> [TO DO]:
For the word "white", count the lines in the records below that include it and give only that number.

> [SUPPLIED ENTRIES]:
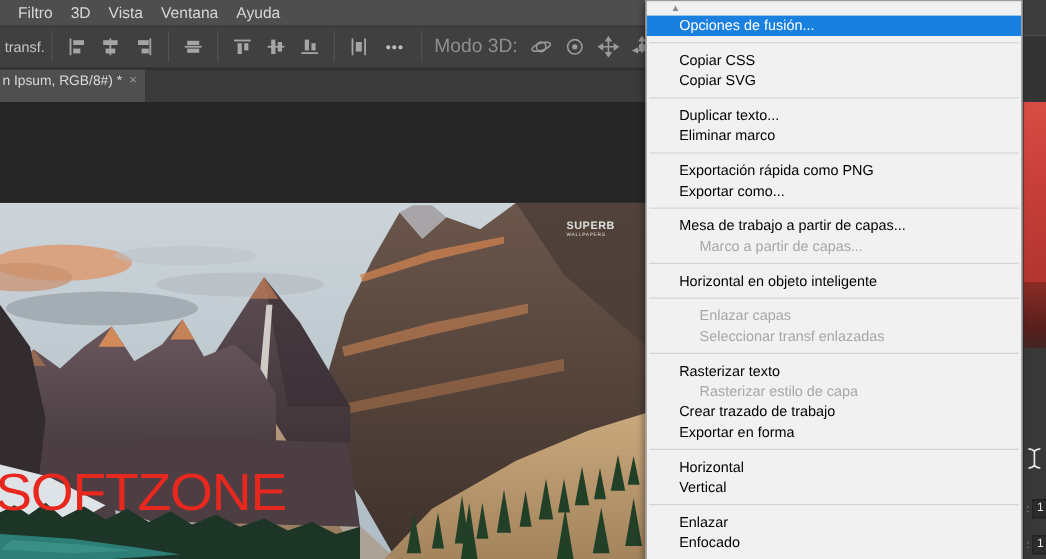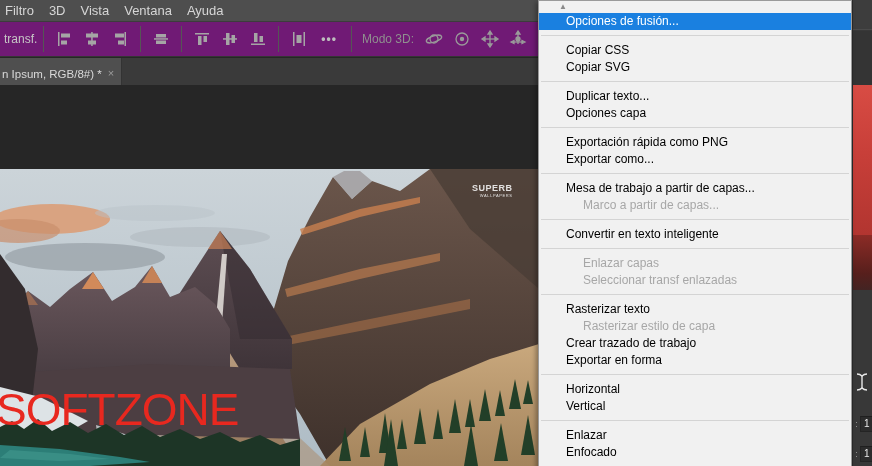--- a/index.html
+++ b/index.html
@@ -13,7 +13,7 @@
   .menubar {
     position:absolute; left:0; top:0; width:872px; height:22px;
     background:#4e4e4e; border-bottom:1px solid #3c3c3c;
-    display:flex; align-items:center; padding-left:5px; gap:15px; z-index:2;
+    display:flex; align-items:center; padding-left:15px; gap:15px; z-index:2;
   }
   .menubar .menu-item { color:#d6d6d6; font-size:13px; cursor:default; }
   

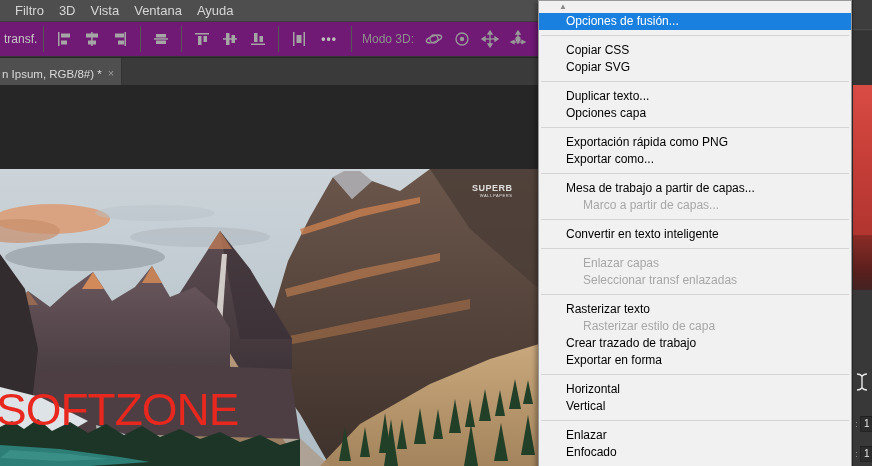--- a/index.html
+++ b/index.html
@@ -19,7 +19,7 @@
   
   .optionsbar {
     position:absolute; left:0; top:22px; width:872px; height:35px;
-    background:#701a75; border-bottom:1px solid #353535;
+    background:#404040; border-bottom:1px solid #353535;
     display:flex; align-items:center; z-index:2;
   }
   .ob-label { color:#c6c6c6; font-size:12px; margin-left:4px; white-space:nowrap; }

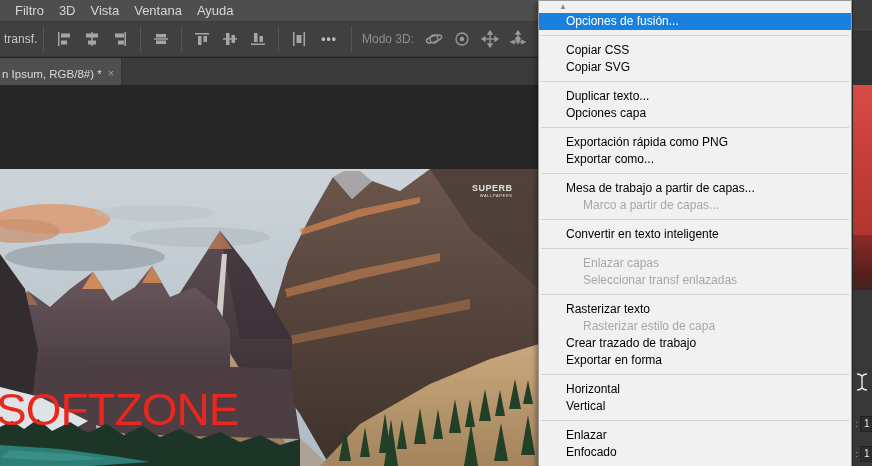--- a/index.html
+++ b/index.html
@@ -27,7 +27,7 @@
   .ob-btn { width:26px; height:24px; display:flex; align-items:center; justify-content:center; margin:0 1px; }
   .ob-btn svg { display:block; }
   .ob-more { color:#bdbdbd; font-size:12px; letter-spacing:1px; font-weight:bold; margin:0 8px; }
-  .ob-mode3d { color:#8f8f8f; font-size:12px; margin:0 6px 0 4px; white-space:nowrap; }
+  .ob-mode3d { color:#8f8f8f; font-size:16px; margin:0 6px 0 4px; white-space:nowrap; }
   
   .tabbar {
     position:absolute; left:0; top:58px; width:872px; height:27px;

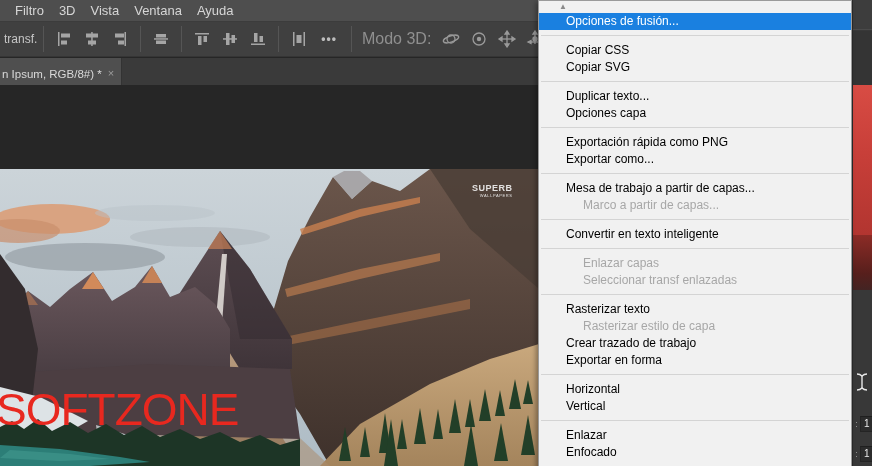--- a/index.html
+++ b/index.html
@@ -36,7 +36,7 @@
   .doc-tab {
     position:absolute; left:0; top:0; width:122px; height:27px;
     background:#4f4f4f; border-right:1px solid #333;
-    display:flex; align-items:center; padding:4px 4px 0 2px;
+    display:flex; padding:4px 4px 0 2px;
   }
   .doc-tab .tab-title { color:#d9d9d9; font-size:11.5px; white-space:nowrap; overflow:hidden; }
   .doc-tab .tab-close { color:#9b9b9b; font-size:11px; margin-left:6px; line-height:1; }

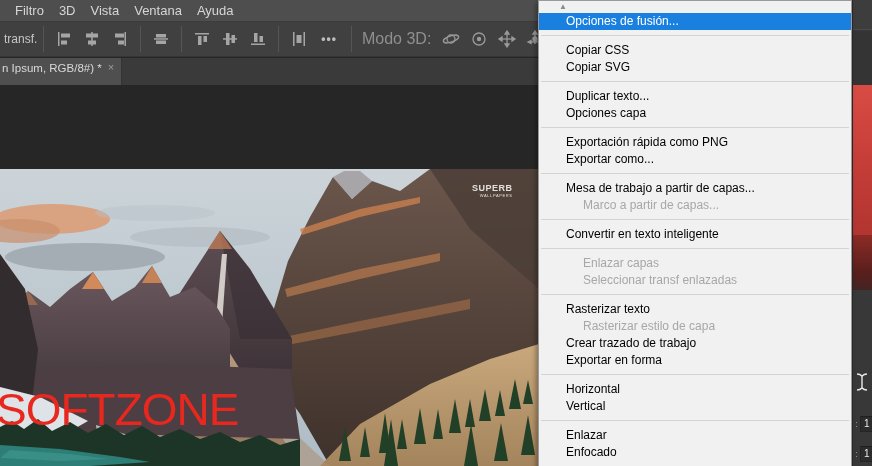--- a/index.html
+++ b/index.html
@@ -349,7 +349,7 @@
         <div class="cm-item normal">Copiar SVG</div>
         <div class="cm-sep"></div>
         <div class="cm-item normal">Duplicar texto...</div>
-        <div class="cm-item normal">Opciones capa</div>
+        <div class="cm-item normal">Eliminar marco</div>
         <div class="cm-sep"></div>
         <div class="cm-item normal">Exportación rápida como PNG</div>
         <div class="cm-item normal">Exportar como...</div>

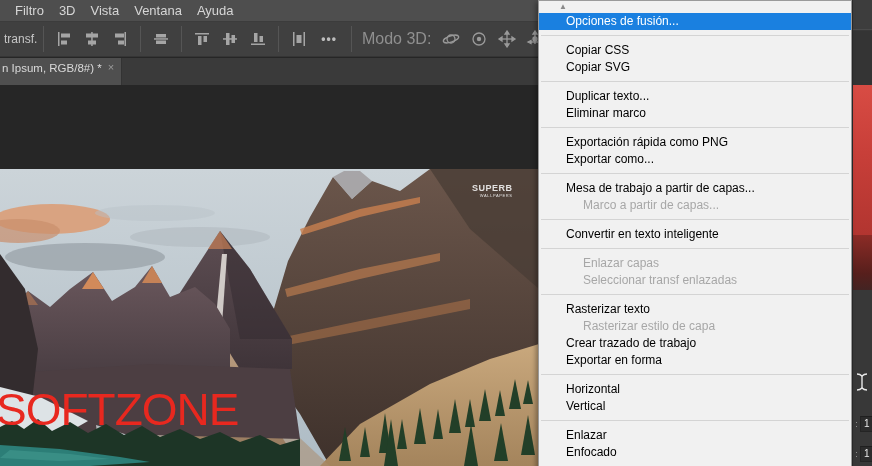--- a/index.html
+++ b/index.html
@@ -50,7 +50,7 @@
     color:#e8281f; white-space:nowrap; transform:scaleY(.95);
   }
   .watermark {
-    position:absolute; left:472px; top:99px; z-index:2; text-align:right;
+    position:absolute; left:472px; top:99px; z-index:2; text-align:left;
     color:#f2f2f2; opacity:.9; line-height:1;
   }
   .watermark .wm1 { font-size:9px; font-weight:bold; letter-spacing:.5px; }

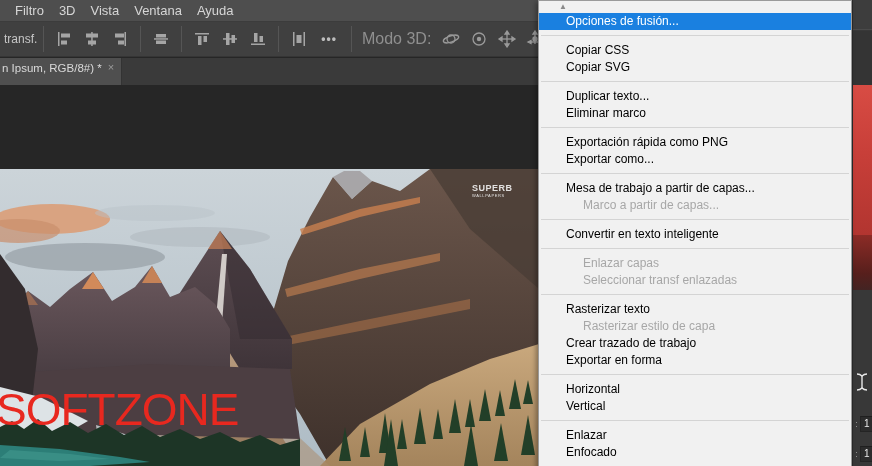--- a/index.html
+++ b/index.html
@@ -357,7 +357,7 @@
         <div class="cm-item normal">Mesa de trabajo a partir de capas...</div>
         <div class="cm-item disabled">Marco a partir de capas...</div>
         <div class="cm-sep"></div>
-        <div class="cm-item normal">Convertir en texto inteligente</div>
+        <div class="cm-item normal">Horizontal en objeto inteligente</div>
         <div class="cm-sep"></div>
         <div class="cm-item disabled">Enlazar capas</div>
         <div class="cm-item disabled">Seleccionar transf enlazadas</div>

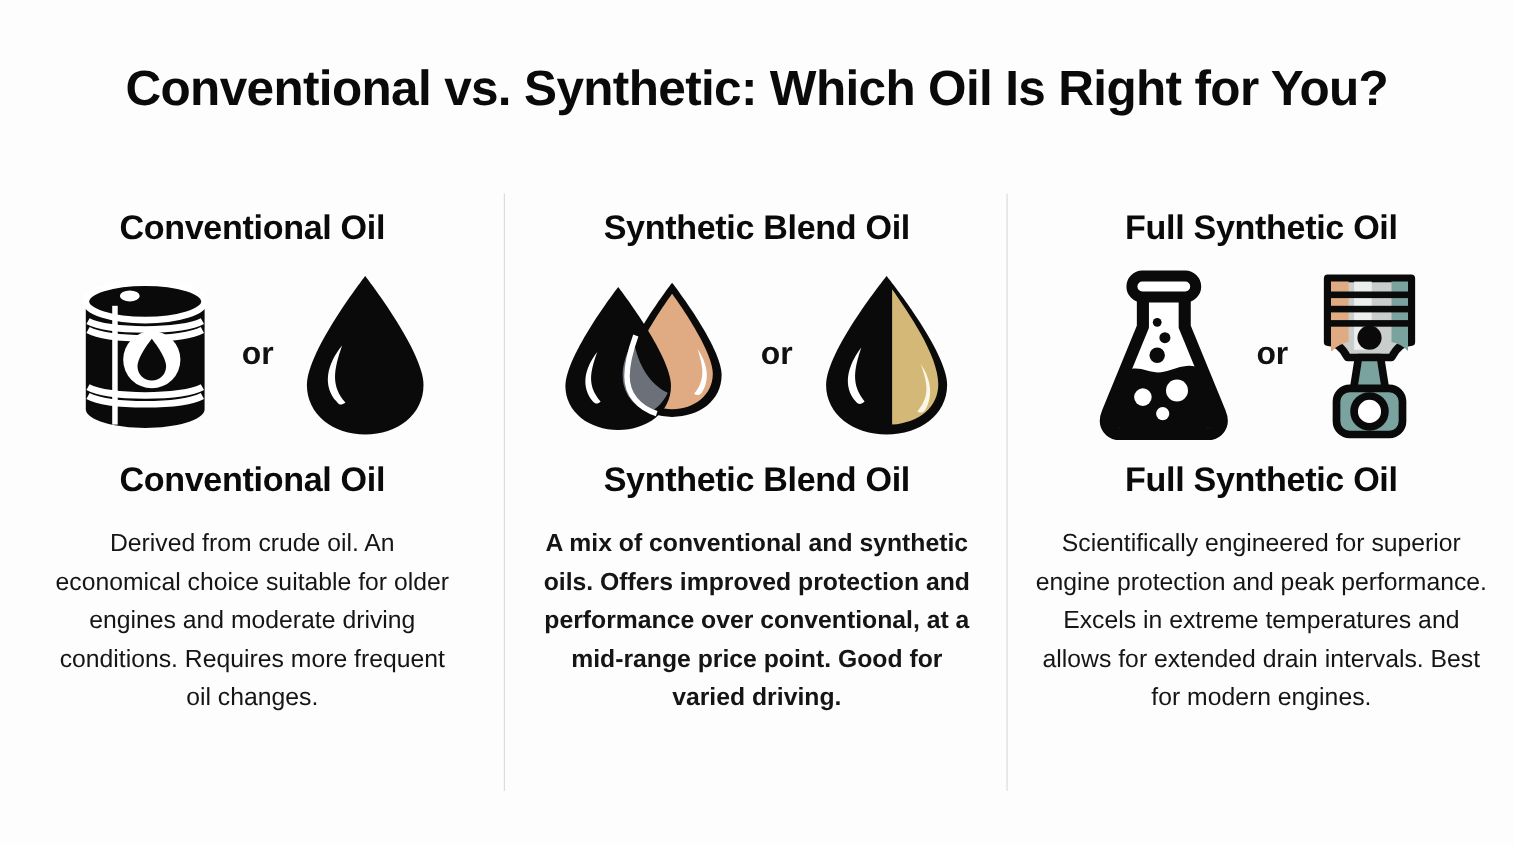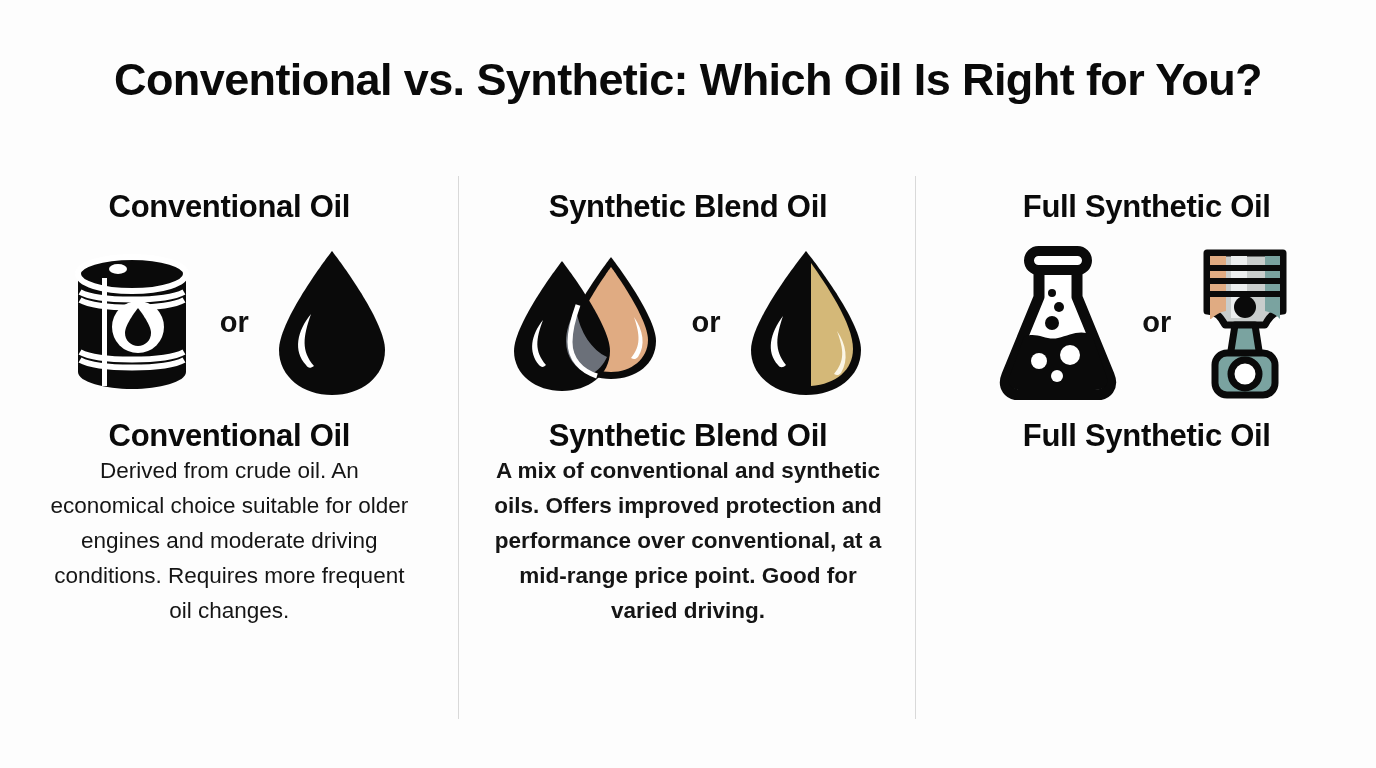--- a/index.html
+++ b/index.html
@@ -112,7 +112,7 @@
     white-space: nowrap;
   }
   .item-desc {
-    margin-top: 1px;
+    margin-top: 24px;
     font-size: 22.5px;
     line-height: 1.55;
     text-align: center;

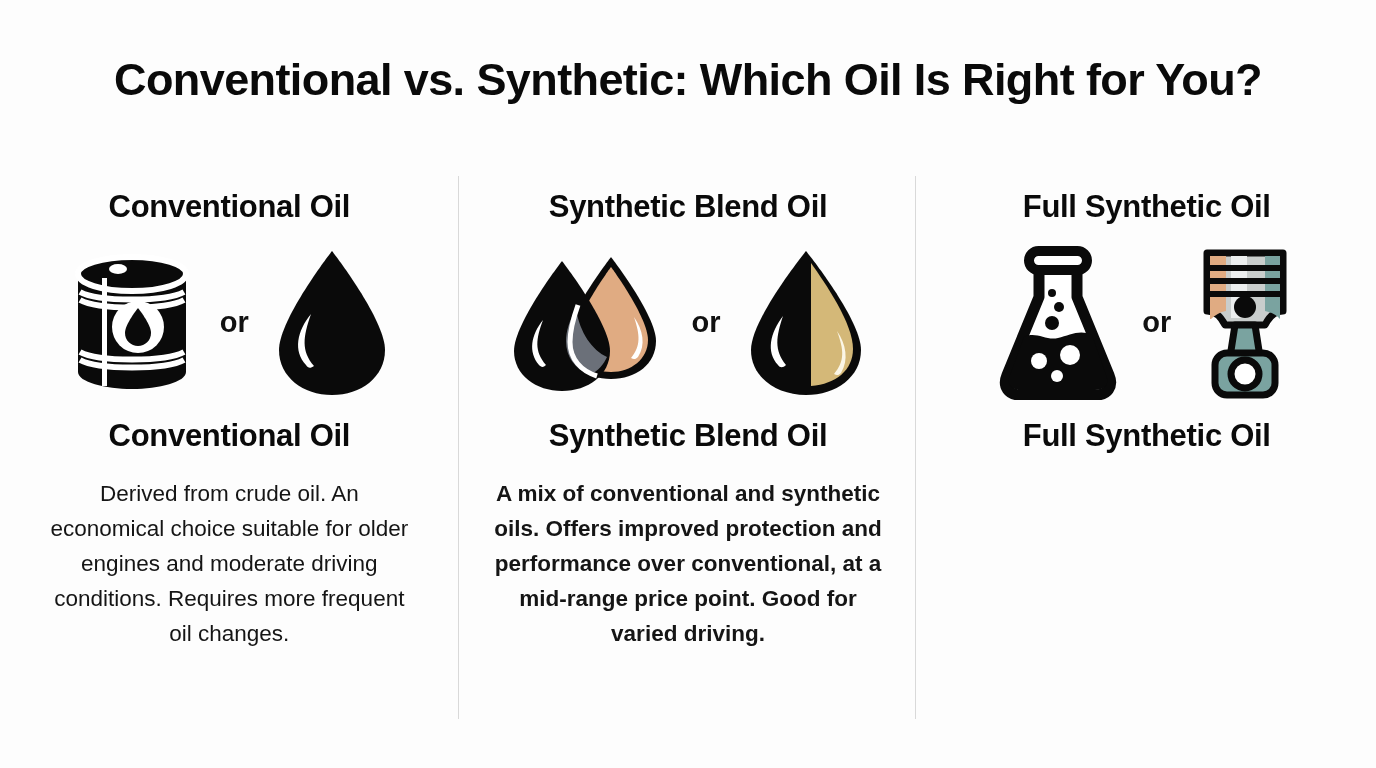--- a/index.html
+++ b/index.html
@@ -267,6 +267,7 @@
       </div>
 
       <div class="item-label">Full Synthetic Oil</div>
+      <div class="item-desc">Scientifically engineered for superior engine protection and peak performance. Excels in extreme temperatures and allows for extended drain intervals. Best for modern engines.</div>
     </div>
 
   </div>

> [RESULT FOR THIS EXERCISE]:
6